Evidence for inverse-Compton emission from globular clusters

Millisecond pulsars are very likely the main source of gamma-ray emission from globular clusters. However, the relative contributions of two separate emission processes-curvature radiation from millisecond pulsar magnetospheres vs. inverse Compton emission from relativistic pairs launched into the globular cluster environment by millisecond pulsars-have long been unclear. To address this, we search for evidence of inverse Compton emission in 8-year Fermi-LAT data from the directions of 157 MilkyWay globular clusters. We find that the gamma-ray luminosities of the globular clusters are correlated with their stellar encounter rates (6.4 sigma) and total radiation field energy density (3.8 sigma).

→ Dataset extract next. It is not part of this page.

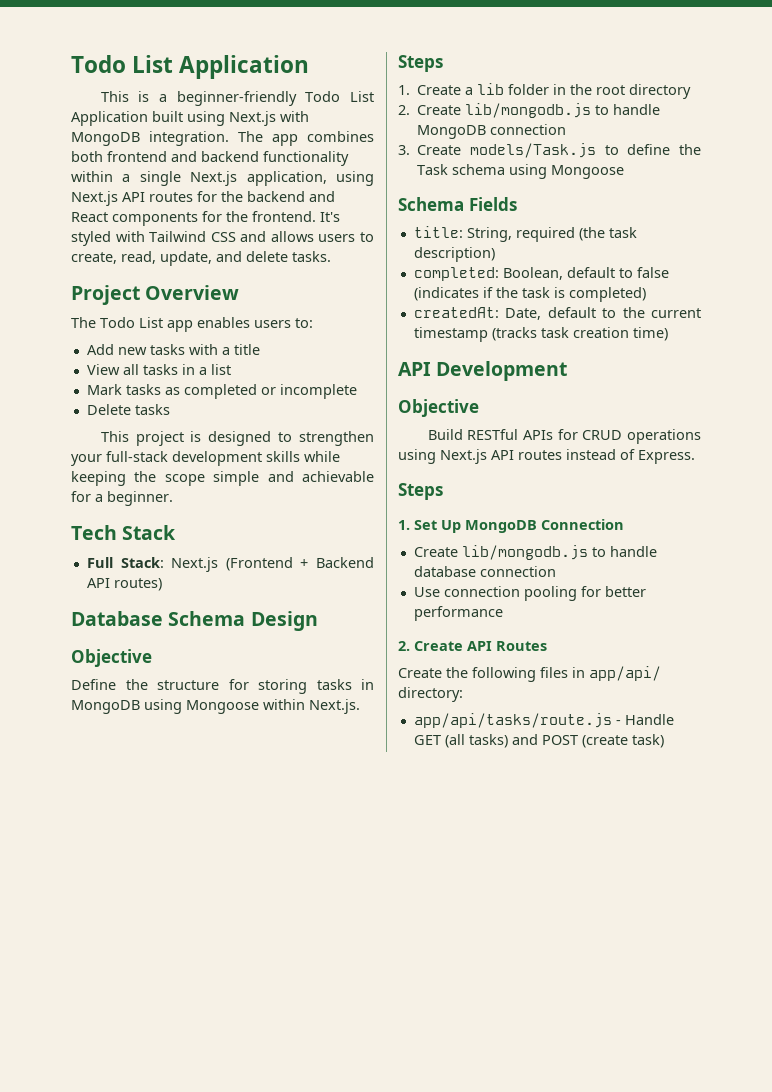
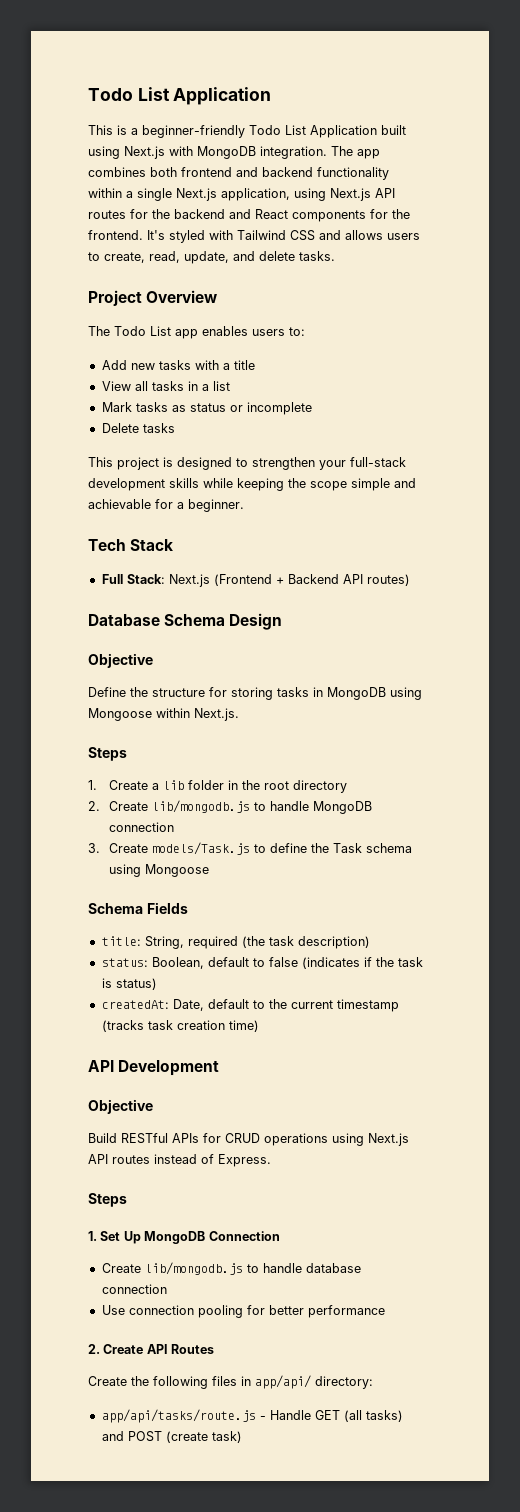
- Mark tasks as completed or incomplete
+ Mark tasks as status or incomplete
- completed: Boolean, default to false (indicates if the task is completed)
+ status: Boolean, default to false (indicates if the task is status)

We demonstrate that the gamma-ray emission of globular clusters can be resolved spectrally into two components: i) an exponentially cut-off power law and ii) a pure power law. The latter component-which we uncover at a significance of 8.2 sigma-is most naturally interpreted as inverse Compton emission by cosmic-ray electrons and positrons injected by millisecond pulsars. The luminosity of this inverse Compton component suggests that the fraction of millisecond pulsar spin-down luminosity into relativistic leptons is similar to the fraction of the spin-down luminosity into prompt magnetospheric radiation.